Allan Kardec (pseudónimo de Hippolyte Léon Rivail, 1804-1869) é um dos nomes que associamos ao espiritismo, “disciplina” muito na moda na Europa na transição dos séculos XIX-XX, sustentada na suposta capacidade de nos pôr a falar com os mortos, sabe-se lá com que vantagens para a humanidade. Come quem gosta, e à partida não haverá grande mal nisso – pois não há quem creia num deus feito homem concebido por si próprio no ventre de uma virgem?…
Quando Jorge de Sena se referia aos desvarios “mediúnicos” de Pessoa – que atraíram a atenção de um aldrabão de feira como Alesteir Crowley –, teve a sabedoria de avisar que não interessa nada o que pensamos sobre o que o poeta dos heterónimos acreditava, mas para o percebermos integralmente não o deveríamos ignorar. Este Kardec, que influenciou milhões de pessoas, e continua a ter muitos seguidores em países como o Brasil, é uma figura suscetível de ser estudada e biografada, com óbvio distanciamento crítico, atitude que não obriga a excluir uma possível empatia. Podemos ser ateus e apreciar a postura do papa Francisco, por exemplo. O que é mais difícil é a condescendência com a apologia da crendice, da pseudofilosofia e da pseudociência, que é o que nos dá o livro de hoje, da autoria de Carlos Ferreira (Porto Alegre, 1970) e Rodrigo Rosa (nascido na mesma cidade, em 1972).
Kardec impinge-nos a vulgata espírita, servindo-nos o processo de “conversão” daquele que viria a ser o nome sonante de uma das muitas bizarrias que o ser humano inventou para tentar tornear e tourear a morte. Trata-se, portanto, de um produto pobre e apologético, cheio de lugares-comuns, não faltando a tradicional narrativa do cético ilustrado que se converte e torna apóstolo. No entanto, a coisa é tão pequeno-burguesa, que em vez dum episódio do tipo estrada de Damasco, as “revelações” processam-se no conforto de salões parisienses, dentro dos quais sacolejam as célebres mesas giratórias através das quais os mortos comunicam com os vivos… Que diabo!, uma queda do cavalo numa rota do Médio Oriente como aviso divino é algo intenso e deu várias obras-primas da cultura ocidental, algo que dificilmente se concebe com este misticismo moviflor. Mas lá pretensão não lhe falta, nada menos do que promover a redenção universal, recuperando uma “idade do ouro” que só existiu nas narrativas mitológicas e na cabeça dos poetas antigos, porém sempre pronta a germinar com os tontinhos de ocasião, não faltando também o acinte em discurso direto e tom de seita, numa referência ao “ninho de ratos que é o materialismo” (pág. 46).

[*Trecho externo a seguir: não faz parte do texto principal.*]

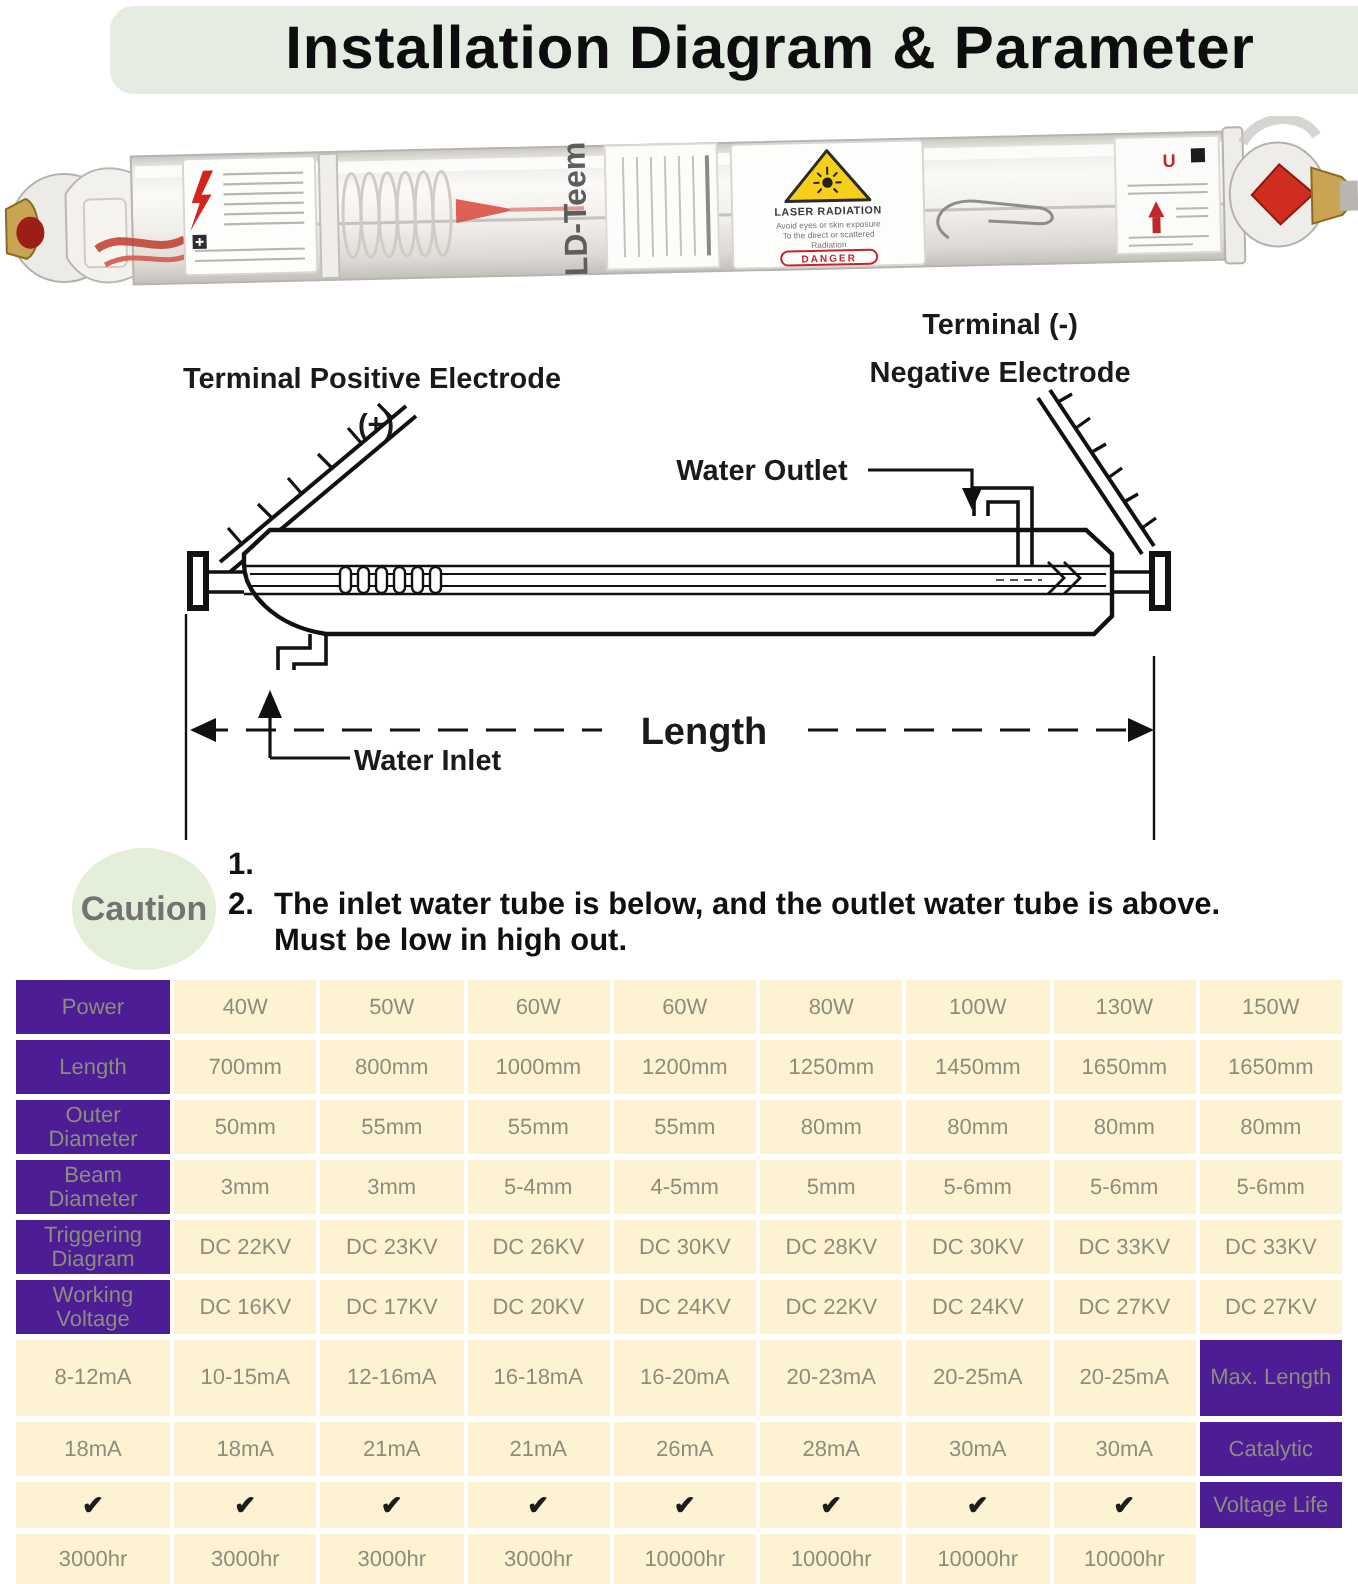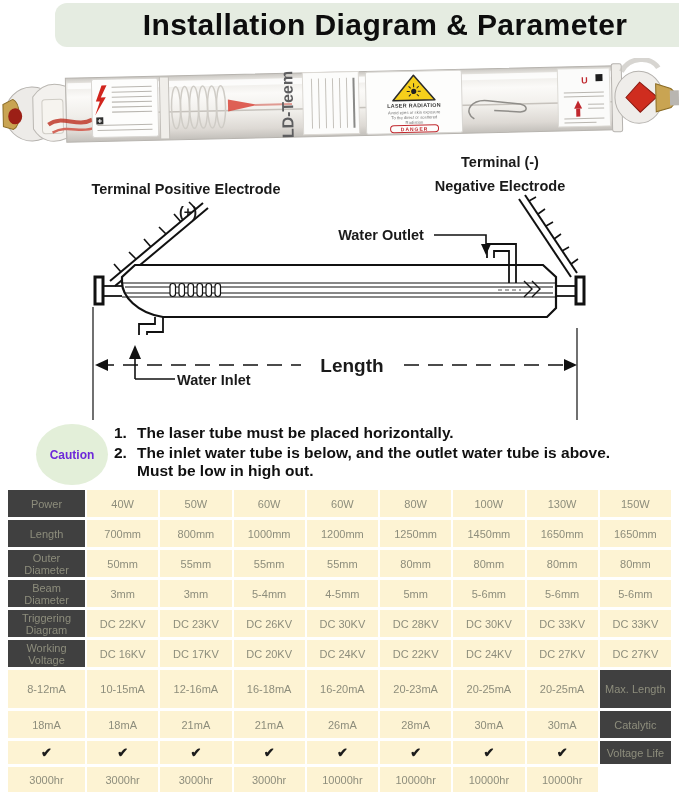"The laser tube must be" span.txt { html: <span>The laser tube must be placed horizontally.</span> -> none }
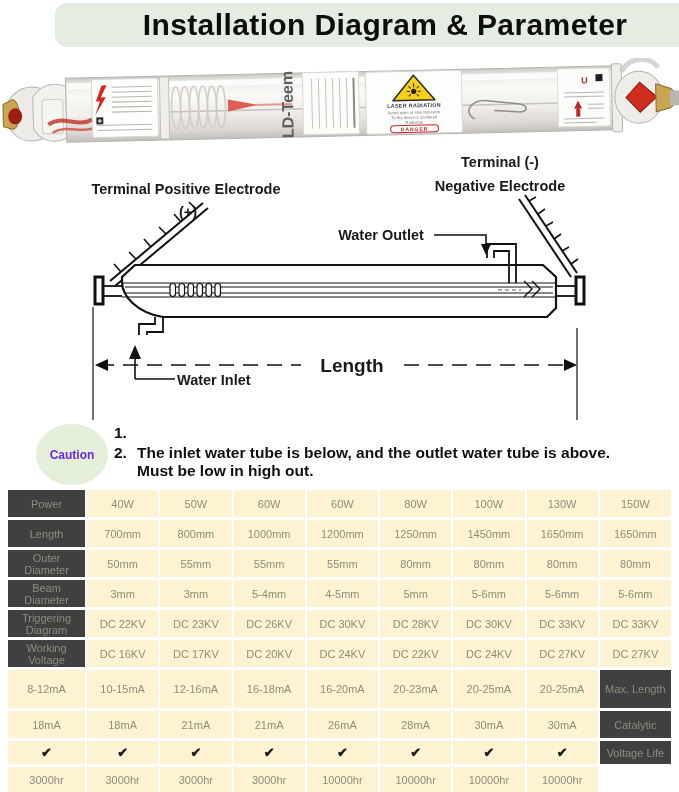"Caution" .caution-badge { color: #6d28d9 -> #737373; font-size: 12px -> 17px }
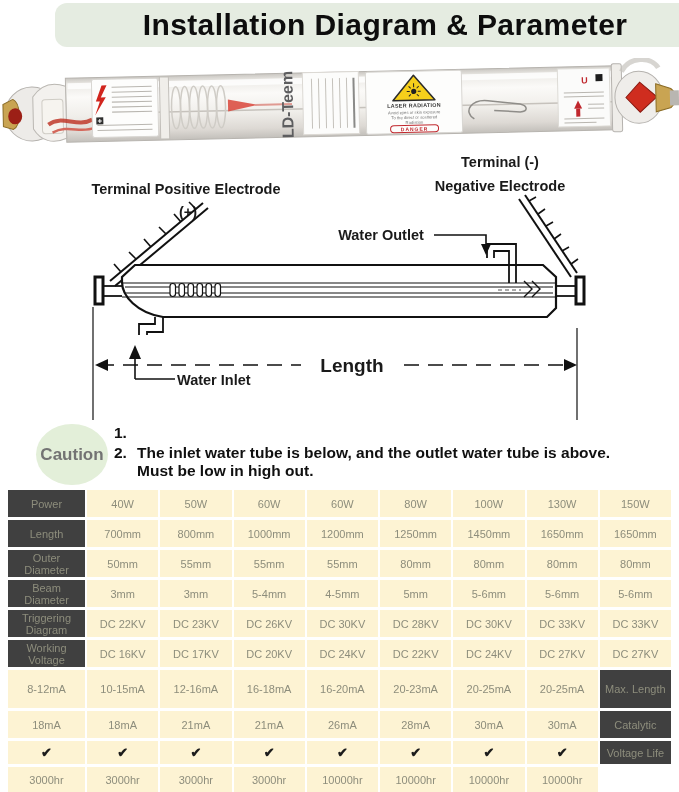"Power" .cell.label { background: #404040 -> #4c1d95 }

Quanto ao mais: a história está gizada com fluidez e o trabalho de Rodrigo Rosa serve bem a narrativa; dir-se-ia bem de mais, uma vez que a matéria-prima é pobre. As vinhetas que representam a Paris esventrada pelo Barão Haussmann para a construção dos amplos bulevares que hoje nos encantam — e tanto jeito deram para minimizar o efeito das barricadas duma cidade tradicionalmente insurrecta –, esses quadrinhos de Rodrigo Rosa são exemplares nos seus pormenores dramáticos. Mas BD é texto e desenho; e quando só um merece relevo, o todo resulta irremediavelmente coxo.
Kardec
Texto Carlos Ferreira
Desenho Rodrigo Rosa
Editora Polvo, Lisboa, 2019
Assassino contra vontade.
Jerry Baxter, competente assassino a soldo para custear os dispendiosos tratamentos da filha, que padece de uma doença rara, impressionou favoravelmente a morte, com quem estabelece um pacto: Jerry mata em seu nome, e a sua filha permanecerá viva. O Último Sopro dos Mortos é um fumetto (designação italiana de BD) de Davide Garota, edição Escorpião Azul, 2020.
Anaïs Nin.
Diarista e ficcionista francesa, Anaïs Nin (1903-1977) é um nome-chave do feminino, na escrita e na vida. Vida, cuja leitura Léonie Bischoff realizou, numa BD one shot que acaba de sair: Anaïs Nin – Sur la Mer des Mensonges. Edição Casterman, Bruxelas, 2020.
Game Over.
Uma série humorística, composta por gags de uma página , da autoria de Midam e Adam, em curso de publicação na revista Spirou. O herói é uma personagem de um videogame, o Pequeno Bárbaro, que não tem outro objectivo senão o de chegar são e salvo ao fim do jogo, muitas vezes na companhia da princesa, o que nunca acontece… Game Over #19 – Beauty Trap, edição Dupuis, Marcinelle, 2020.